Se refirió la profesional consultada a “la complejidad del rol de los papás y las familias, en acompañar estas infancias un poco perdidas en el ciber espacio. El de hoy, es un mundo complicado y los chicos tienen una única brújula, que somos sus adultos. Si nos perdemos los adultos… ¿quién orienta a nuestros niños?”. Por esto, reflexiona Gross Aldecoa que “ser guía, ser brújula en este mundo de tanta información pasa mucho más por enseñar habilidades, por acompañar desde la educación emocional, que desde el lugar de pasarle una información que ellos ya tienen sumamente accesible, por todos los medios digitales que utilizan”.
Por lo que invitó a reflexionar sobre el rol que toca a los padres o cuidadores adultos. “posicionarnos en cómo son estas infancias, cómo acompañar”. Agrega que viró, “la forma de pensar estas infancias hacia un paradigma de derechos; en buena hora”. Por supuesto, dijo “que hay muchos derechos que siguen vulnerados, tanto por parte de los estados, como por parte de las familias, en términos de violencias, sobre todo, o del acceso a la educación, a la salud, a una alimentación saludable y completa”. Por lo que dice, “hay mucho para hacer para cuidar nuestras infancias. A gran escala, y también a pequeña escala. Creo, que hay mucho trabajo por hacer, y en eso nos tenemos que concientizar de que somos nosotros los que tenemos que hacerlo”.
Por lo que invita, a posicionarse desde el espacio de la casa y la familia, preguntándose qué se puede hacer para acompañar estas infancias, en este mundo complicado, se trata de “volver a estar con el otro, volver a mirarnos, volver a compartir, a escuchar, desde una escucha empática”. Lo que es importante para los adultos, no es importante para los chicos”, por lo que invita a tomar en cuenta que eso de lo que hablan, preguntan, dicen, “para ellos, es lo más importante”.
Por lo que los grandes, dice la profesional consultada, “debemos tener la sensibilidad suficiente para sostener una escucha activa, y comprensiva de eso que les pasa, eso también aprenden: a escuchar. Si dejamos de mirar las pantallas, y volvemos a mirarnos, ellos también aprenden a registrar las emociones en el otro. Hay mucho que hacer para volver al encuentro real, genuino, en esas dos personas”.
Consultada en torno a cuándo acudir a la ayuda profesional, en aquellas cosas que los padres se plantean y no saben cómo llegar, pidió, “volver a mirar, volver a escuchar y darme cuenta cuándo mi hijo está sufriendo por algo y si yo me detecto que no tengo las herramientas para acompañarlo en ese sufrimiento, siempre es importante hacer una consulta. Que tal vez no implique un tratamiento extenso, sino que tal vez, es una o dos entrevistas de orientación y ya está”.
Aclara la Lic.
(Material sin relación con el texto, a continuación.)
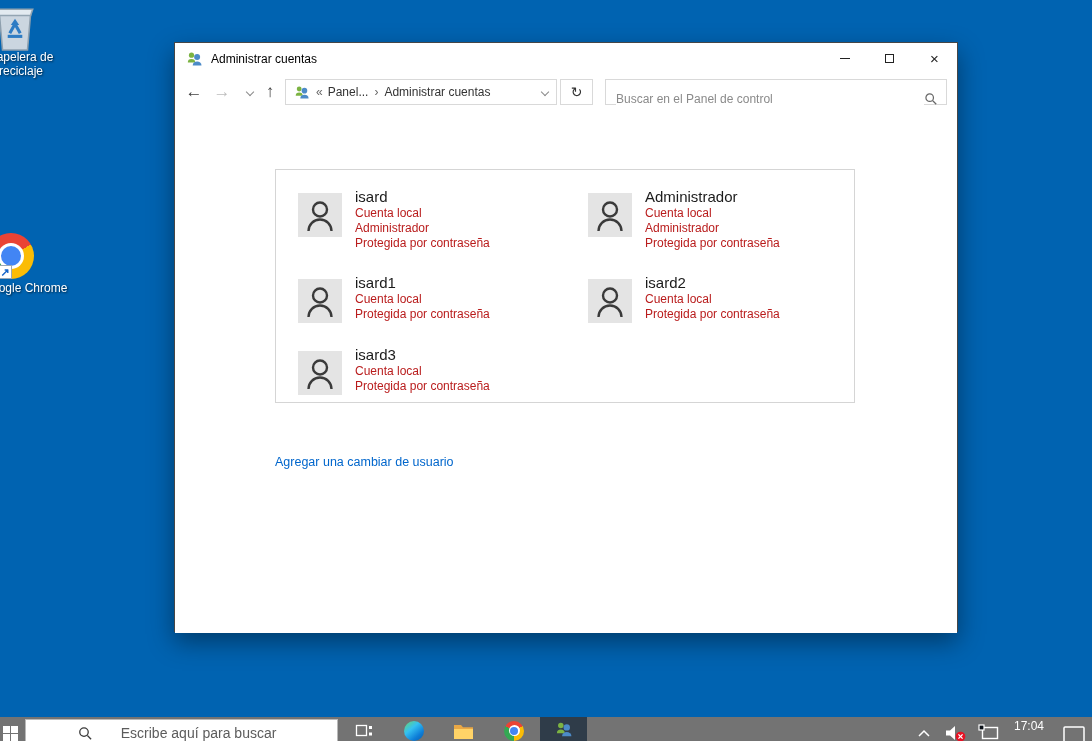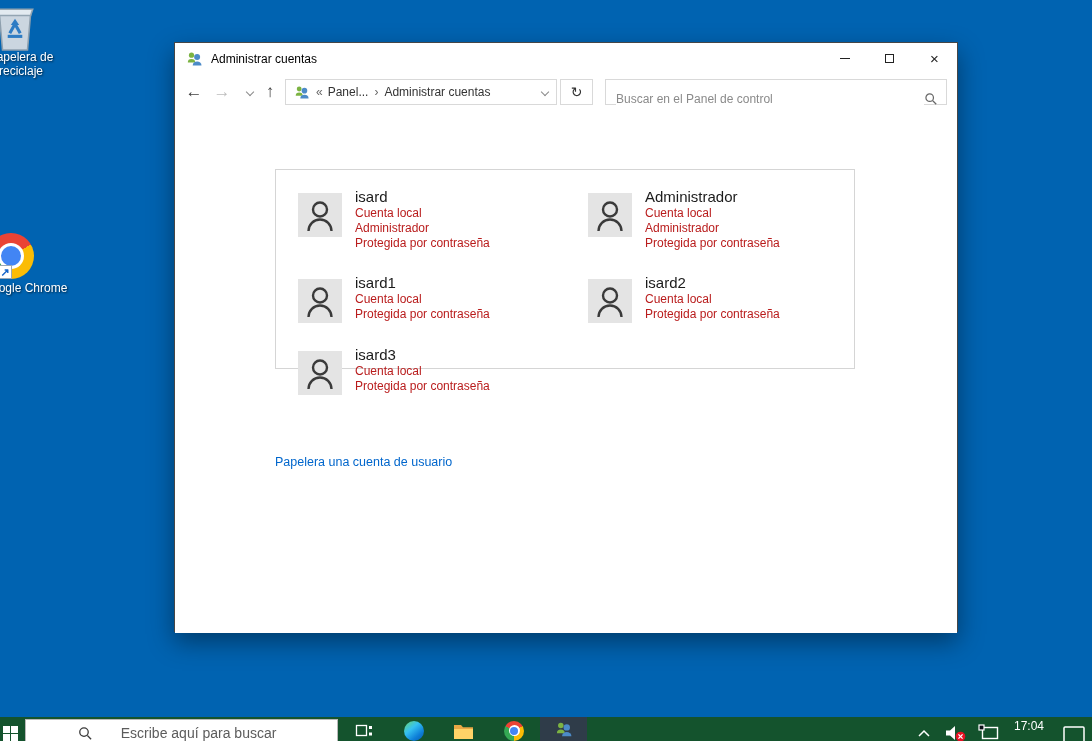"isard" .user-box { height: 200px -> 234px }
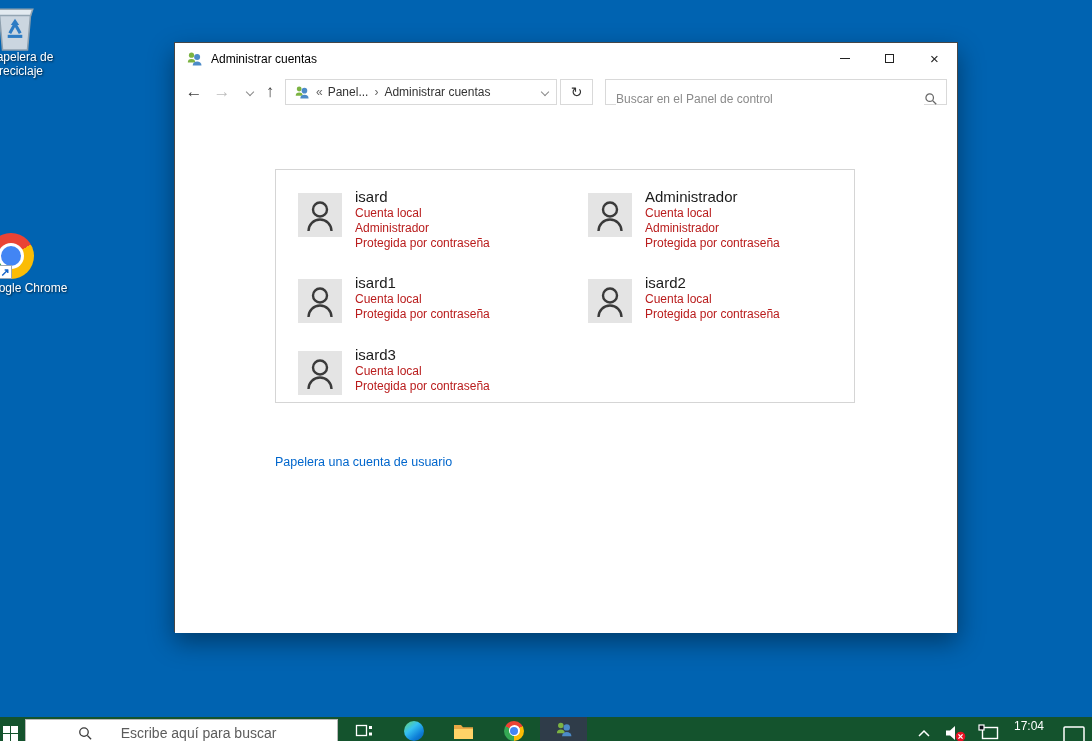"Papelera una cuenta de usuario" a.add-link { text: Papelera una cuenta -> Agregar una cambiar }
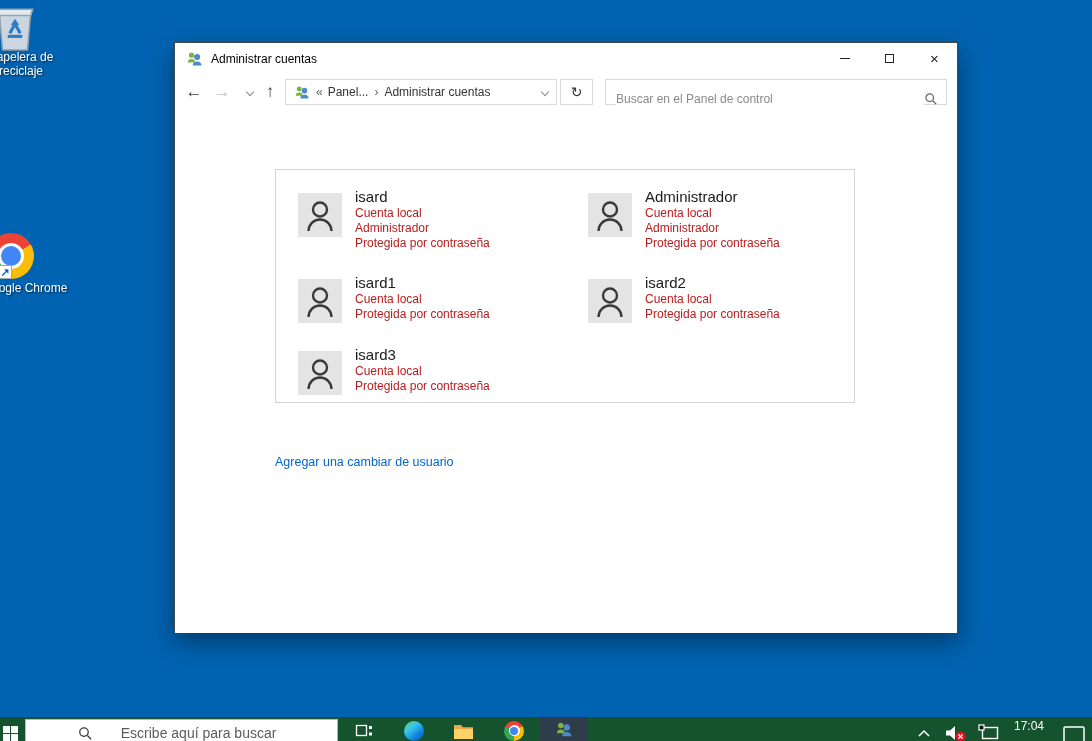"Escribe aquí para buscar" .taskbar { background: #14532d -> #737373 }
Gross Aldecoa que otra cosa es, “cuando yo como papá me doy cuenta que hay cosas que no se manejar, entonces, la consulta la tengo que hacer yo. Porque a mí me están faltando herramientas para acompañar esa crianza. Entonces, está bueno eso. No siempre el problema es el niño/a. A veces, somos los adultos los que nos quedamos sin herramientas, porque el cambio en los modos de crianza ha sido tan fugaz, que hemos recibido una cosa muy distinta a la que tenemos que dar ahora. Entonces, es lógico que no vamos a tener las herramientas, las tenemos que ir construyendo. En esos casos, es el padre/madre, el que tiene que ir a hacer la consulta, no llevar al hijo. Preguntando cómo puede hacer para acercarse a su hijo, como puede hablar con él. Asumir, que uno a veces, no se las sabe todas, y que a veces, puede recibir una mano de alguien, que estudió cosas que le pueden llegar a servir. Construir juntos, con el profesional, las herramientas que necesita esa mamá o ese papá”.